Could you print exactly the lines of the listing below, starting at the line that has "margin-top: 22px ->" and ending at the line that has "html: <div>Discovering Joye</div>", and only those lines?
===== The input =====
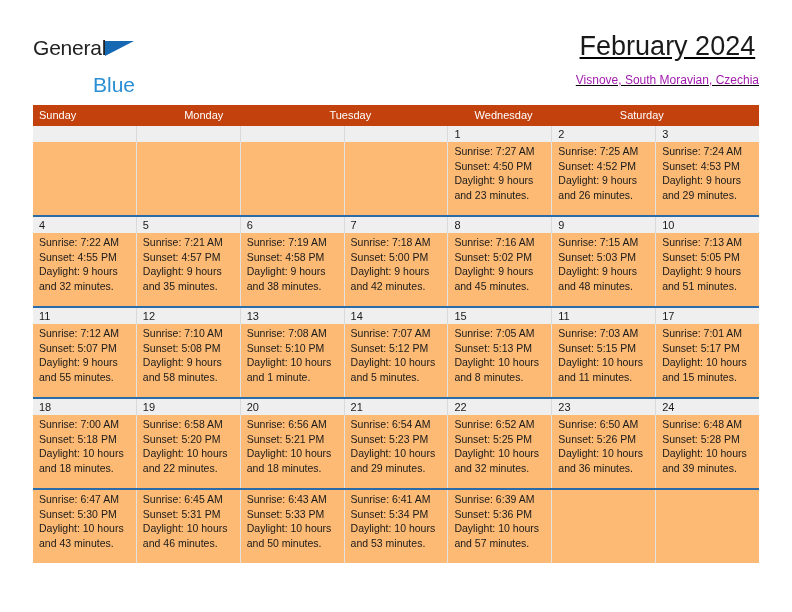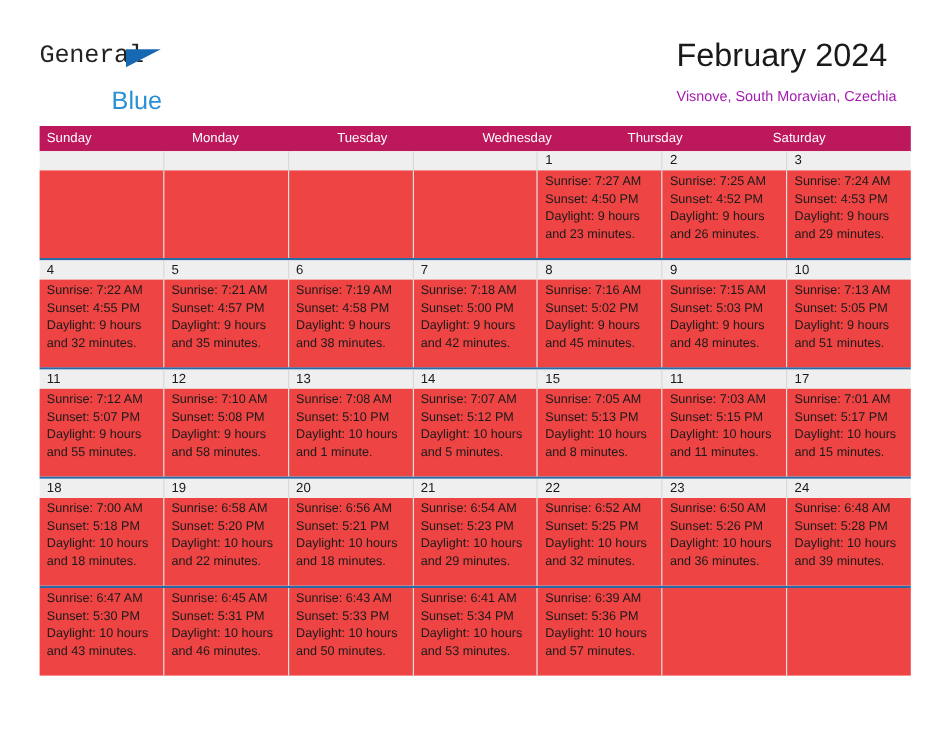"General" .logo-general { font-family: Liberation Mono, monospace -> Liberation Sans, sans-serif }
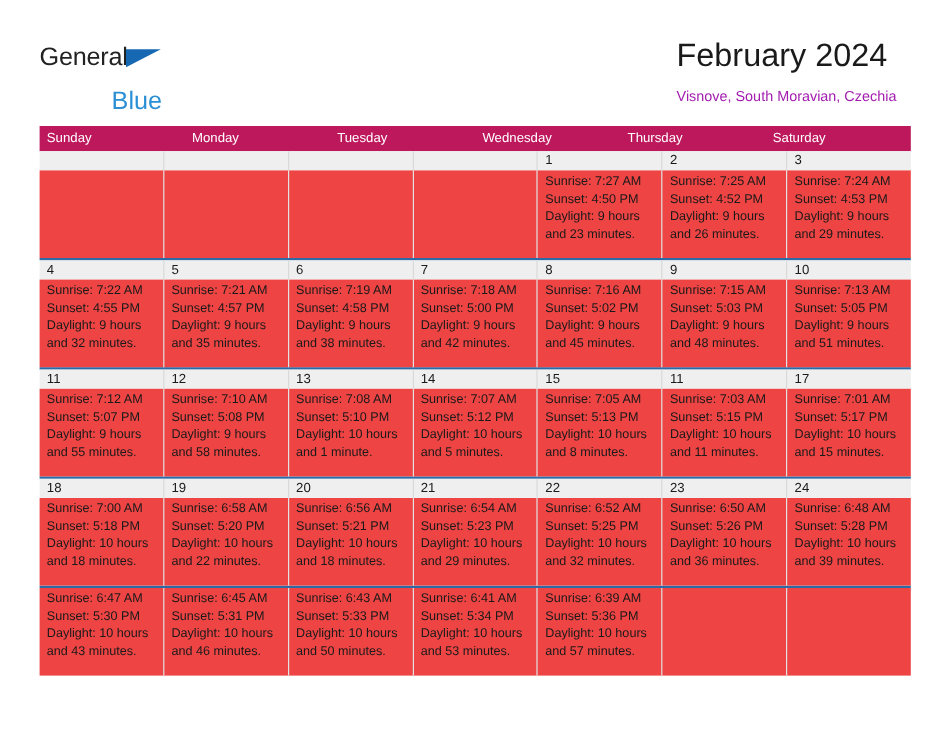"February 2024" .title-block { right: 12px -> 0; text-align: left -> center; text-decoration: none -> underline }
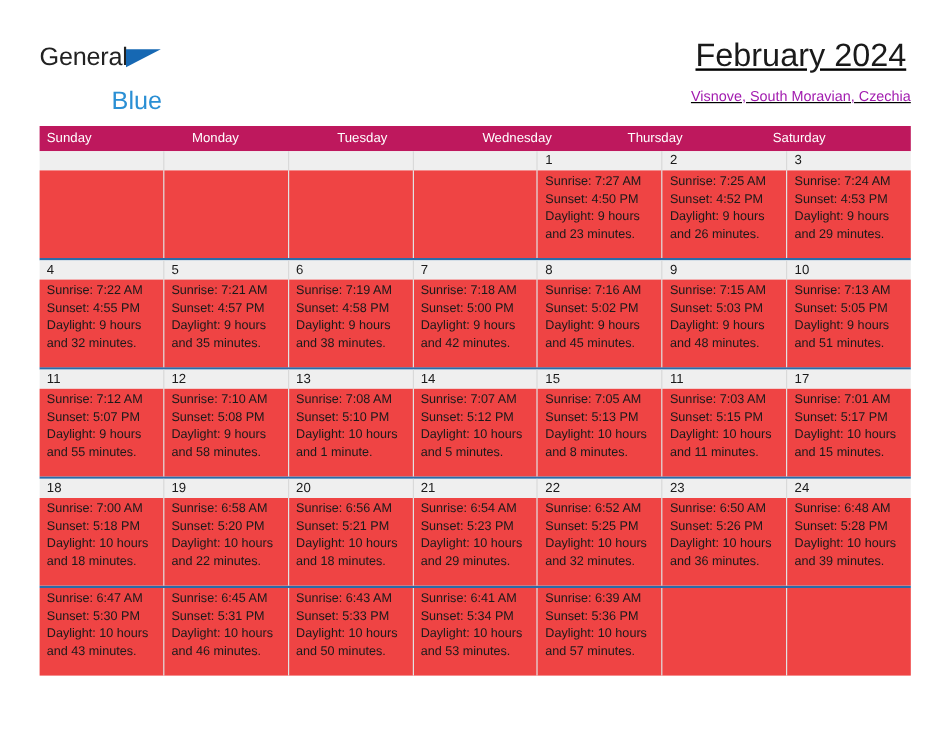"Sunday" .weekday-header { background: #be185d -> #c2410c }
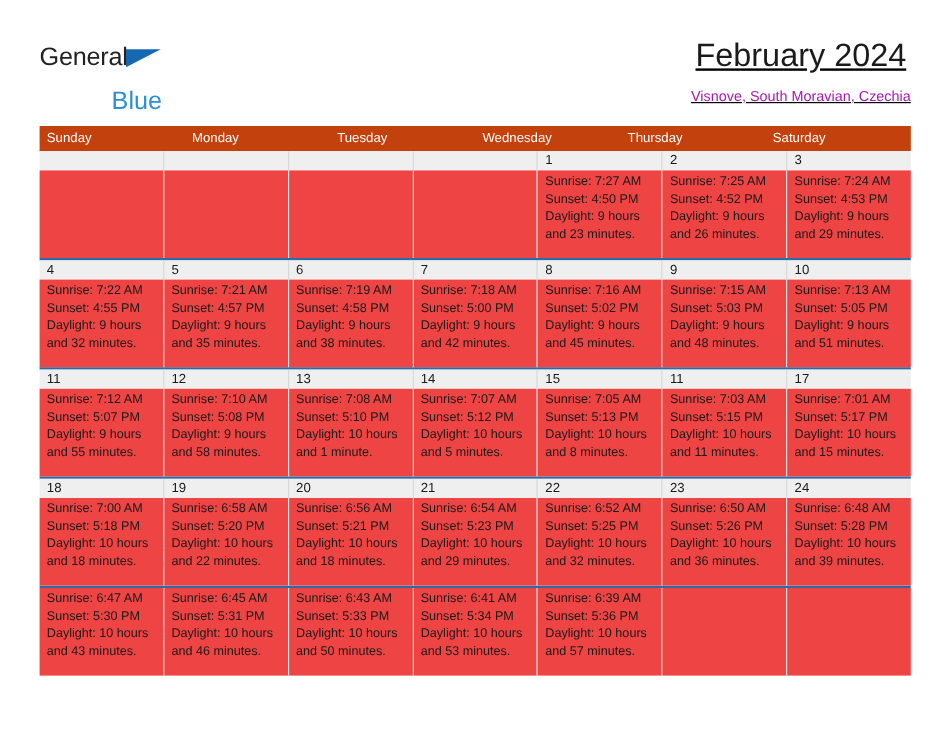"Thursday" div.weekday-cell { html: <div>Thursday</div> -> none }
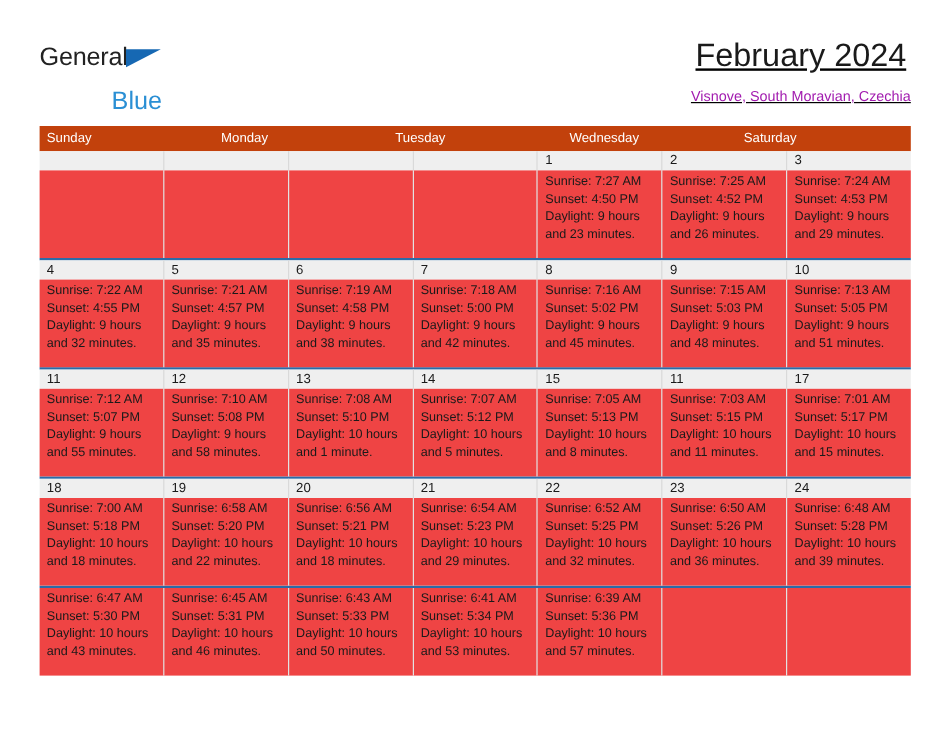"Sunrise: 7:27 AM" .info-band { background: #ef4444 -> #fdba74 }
=====
===== The input =====
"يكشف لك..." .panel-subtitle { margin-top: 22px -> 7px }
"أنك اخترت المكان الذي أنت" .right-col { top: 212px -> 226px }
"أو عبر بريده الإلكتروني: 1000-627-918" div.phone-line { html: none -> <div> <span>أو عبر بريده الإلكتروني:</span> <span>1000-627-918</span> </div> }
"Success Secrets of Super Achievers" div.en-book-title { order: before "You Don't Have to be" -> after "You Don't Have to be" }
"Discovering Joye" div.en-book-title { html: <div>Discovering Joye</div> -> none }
=====
> **Solution to this task**:
"يكشف لك..." .panel-subtitle { margin-top: 22px -> 7px }
"أنك اخترت المكان الذي أنت" .right-col { top: 212px -> 226px }
"أو عبر بريده الإلكتروني: 1000-627-918" div.phone-line { html: none -> <div> <span>أو عبر بريده الإلكتروني:</span> <span>1000-627-918</span> </div> }
"Success Secrets of Super Achievers" div.en-book-title { order: before "You Don't Have to be" -> after "You Don't Have to be" }
"Discovering Joye" div.en-book-title { html: <div>Discovering Joye</div> -> none }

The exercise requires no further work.